▶ Data records
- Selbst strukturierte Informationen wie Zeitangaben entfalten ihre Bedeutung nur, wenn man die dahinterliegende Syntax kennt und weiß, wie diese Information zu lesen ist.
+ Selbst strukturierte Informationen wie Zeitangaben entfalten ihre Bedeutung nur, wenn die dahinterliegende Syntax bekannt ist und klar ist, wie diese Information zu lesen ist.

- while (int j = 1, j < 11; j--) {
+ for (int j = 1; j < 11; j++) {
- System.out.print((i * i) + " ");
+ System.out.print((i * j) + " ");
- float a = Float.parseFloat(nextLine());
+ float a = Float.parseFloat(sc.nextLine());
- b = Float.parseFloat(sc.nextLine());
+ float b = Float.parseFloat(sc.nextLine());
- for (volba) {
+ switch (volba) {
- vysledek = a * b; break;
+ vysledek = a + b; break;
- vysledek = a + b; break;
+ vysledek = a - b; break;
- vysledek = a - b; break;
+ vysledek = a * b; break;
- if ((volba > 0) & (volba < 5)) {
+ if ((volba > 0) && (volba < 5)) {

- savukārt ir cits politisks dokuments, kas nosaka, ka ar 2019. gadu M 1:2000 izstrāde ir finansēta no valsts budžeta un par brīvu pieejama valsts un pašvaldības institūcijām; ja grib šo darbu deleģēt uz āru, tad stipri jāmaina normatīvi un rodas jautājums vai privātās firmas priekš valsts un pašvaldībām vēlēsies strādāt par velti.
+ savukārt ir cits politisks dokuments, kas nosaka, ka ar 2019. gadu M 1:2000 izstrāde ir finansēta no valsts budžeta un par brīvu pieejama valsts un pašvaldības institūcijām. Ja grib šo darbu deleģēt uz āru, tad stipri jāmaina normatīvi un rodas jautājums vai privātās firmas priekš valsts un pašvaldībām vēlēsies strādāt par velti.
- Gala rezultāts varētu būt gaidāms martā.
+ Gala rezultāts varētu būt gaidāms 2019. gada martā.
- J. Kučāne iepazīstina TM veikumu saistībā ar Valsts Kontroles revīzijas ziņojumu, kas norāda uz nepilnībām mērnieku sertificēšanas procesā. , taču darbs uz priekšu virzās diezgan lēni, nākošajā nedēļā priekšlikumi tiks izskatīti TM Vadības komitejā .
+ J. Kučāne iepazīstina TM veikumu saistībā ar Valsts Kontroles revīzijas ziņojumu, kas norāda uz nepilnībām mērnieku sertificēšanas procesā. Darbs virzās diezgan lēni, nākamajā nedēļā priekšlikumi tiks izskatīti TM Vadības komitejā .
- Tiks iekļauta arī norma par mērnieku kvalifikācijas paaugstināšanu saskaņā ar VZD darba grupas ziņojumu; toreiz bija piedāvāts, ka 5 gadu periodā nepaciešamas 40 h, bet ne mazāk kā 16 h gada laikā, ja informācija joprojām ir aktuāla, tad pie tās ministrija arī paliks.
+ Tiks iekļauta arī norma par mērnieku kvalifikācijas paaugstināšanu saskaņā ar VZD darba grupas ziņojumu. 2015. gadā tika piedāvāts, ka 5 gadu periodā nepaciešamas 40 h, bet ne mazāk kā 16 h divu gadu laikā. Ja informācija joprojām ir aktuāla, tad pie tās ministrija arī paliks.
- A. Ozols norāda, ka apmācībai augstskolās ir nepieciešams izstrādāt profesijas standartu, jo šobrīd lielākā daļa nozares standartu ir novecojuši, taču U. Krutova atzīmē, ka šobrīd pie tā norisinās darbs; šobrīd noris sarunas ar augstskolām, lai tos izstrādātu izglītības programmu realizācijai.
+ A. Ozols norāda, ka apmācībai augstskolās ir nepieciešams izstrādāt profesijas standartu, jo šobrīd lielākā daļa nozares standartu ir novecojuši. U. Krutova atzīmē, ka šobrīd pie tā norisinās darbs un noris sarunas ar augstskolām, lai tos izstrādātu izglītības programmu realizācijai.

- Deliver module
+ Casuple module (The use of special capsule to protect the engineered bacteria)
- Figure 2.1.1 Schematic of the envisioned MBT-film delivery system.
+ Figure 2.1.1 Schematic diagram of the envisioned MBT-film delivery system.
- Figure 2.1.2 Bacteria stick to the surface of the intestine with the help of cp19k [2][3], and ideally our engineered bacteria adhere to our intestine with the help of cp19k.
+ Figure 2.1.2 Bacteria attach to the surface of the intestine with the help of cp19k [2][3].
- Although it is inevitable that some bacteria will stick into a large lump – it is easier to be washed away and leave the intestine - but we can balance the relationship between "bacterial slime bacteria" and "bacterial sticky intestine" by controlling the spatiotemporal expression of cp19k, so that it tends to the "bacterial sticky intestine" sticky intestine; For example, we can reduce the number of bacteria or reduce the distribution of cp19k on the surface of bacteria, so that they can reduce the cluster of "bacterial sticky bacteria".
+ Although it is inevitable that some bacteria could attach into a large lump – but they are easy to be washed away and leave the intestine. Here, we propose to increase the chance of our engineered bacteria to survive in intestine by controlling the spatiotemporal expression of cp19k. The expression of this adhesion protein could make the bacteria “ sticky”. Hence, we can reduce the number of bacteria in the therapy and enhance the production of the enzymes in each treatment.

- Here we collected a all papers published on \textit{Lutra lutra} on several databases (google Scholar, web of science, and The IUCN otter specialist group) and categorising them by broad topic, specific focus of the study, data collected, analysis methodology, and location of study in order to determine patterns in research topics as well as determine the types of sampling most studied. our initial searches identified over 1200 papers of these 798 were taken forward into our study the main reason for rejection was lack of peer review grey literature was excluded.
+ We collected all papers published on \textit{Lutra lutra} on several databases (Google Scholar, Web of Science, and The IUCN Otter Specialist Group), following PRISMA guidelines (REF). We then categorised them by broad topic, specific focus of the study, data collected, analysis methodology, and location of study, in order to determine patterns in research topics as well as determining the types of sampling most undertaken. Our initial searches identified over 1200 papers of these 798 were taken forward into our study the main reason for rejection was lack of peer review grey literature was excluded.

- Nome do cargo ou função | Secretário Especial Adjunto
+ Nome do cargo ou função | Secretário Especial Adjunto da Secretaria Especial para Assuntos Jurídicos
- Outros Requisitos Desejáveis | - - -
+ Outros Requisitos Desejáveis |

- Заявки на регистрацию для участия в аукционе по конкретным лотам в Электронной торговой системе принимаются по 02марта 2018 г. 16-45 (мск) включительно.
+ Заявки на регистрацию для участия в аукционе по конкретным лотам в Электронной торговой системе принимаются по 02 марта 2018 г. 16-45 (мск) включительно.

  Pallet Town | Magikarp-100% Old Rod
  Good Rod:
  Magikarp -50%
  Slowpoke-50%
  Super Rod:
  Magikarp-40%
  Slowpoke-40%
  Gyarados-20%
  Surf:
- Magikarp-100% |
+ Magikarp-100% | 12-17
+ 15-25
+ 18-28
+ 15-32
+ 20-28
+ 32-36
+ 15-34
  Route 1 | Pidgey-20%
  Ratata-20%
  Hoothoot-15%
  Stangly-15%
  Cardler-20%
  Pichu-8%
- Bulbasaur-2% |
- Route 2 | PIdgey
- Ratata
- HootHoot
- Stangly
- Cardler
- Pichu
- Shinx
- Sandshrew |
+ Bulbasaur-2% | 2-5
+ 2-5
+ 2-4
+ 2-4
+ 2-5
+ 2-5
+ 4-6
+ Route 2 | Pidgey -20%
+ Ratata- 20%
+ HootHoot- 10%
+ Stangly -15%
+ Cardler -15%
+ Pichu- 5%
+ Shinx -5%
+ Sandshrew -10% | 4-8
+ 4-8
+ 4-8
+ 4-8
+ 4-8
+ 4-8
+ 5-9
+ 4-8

▶ What you need to do
Reading the records above, count the lines that include "savukārt" and say only how many.

▶ Exercise result
2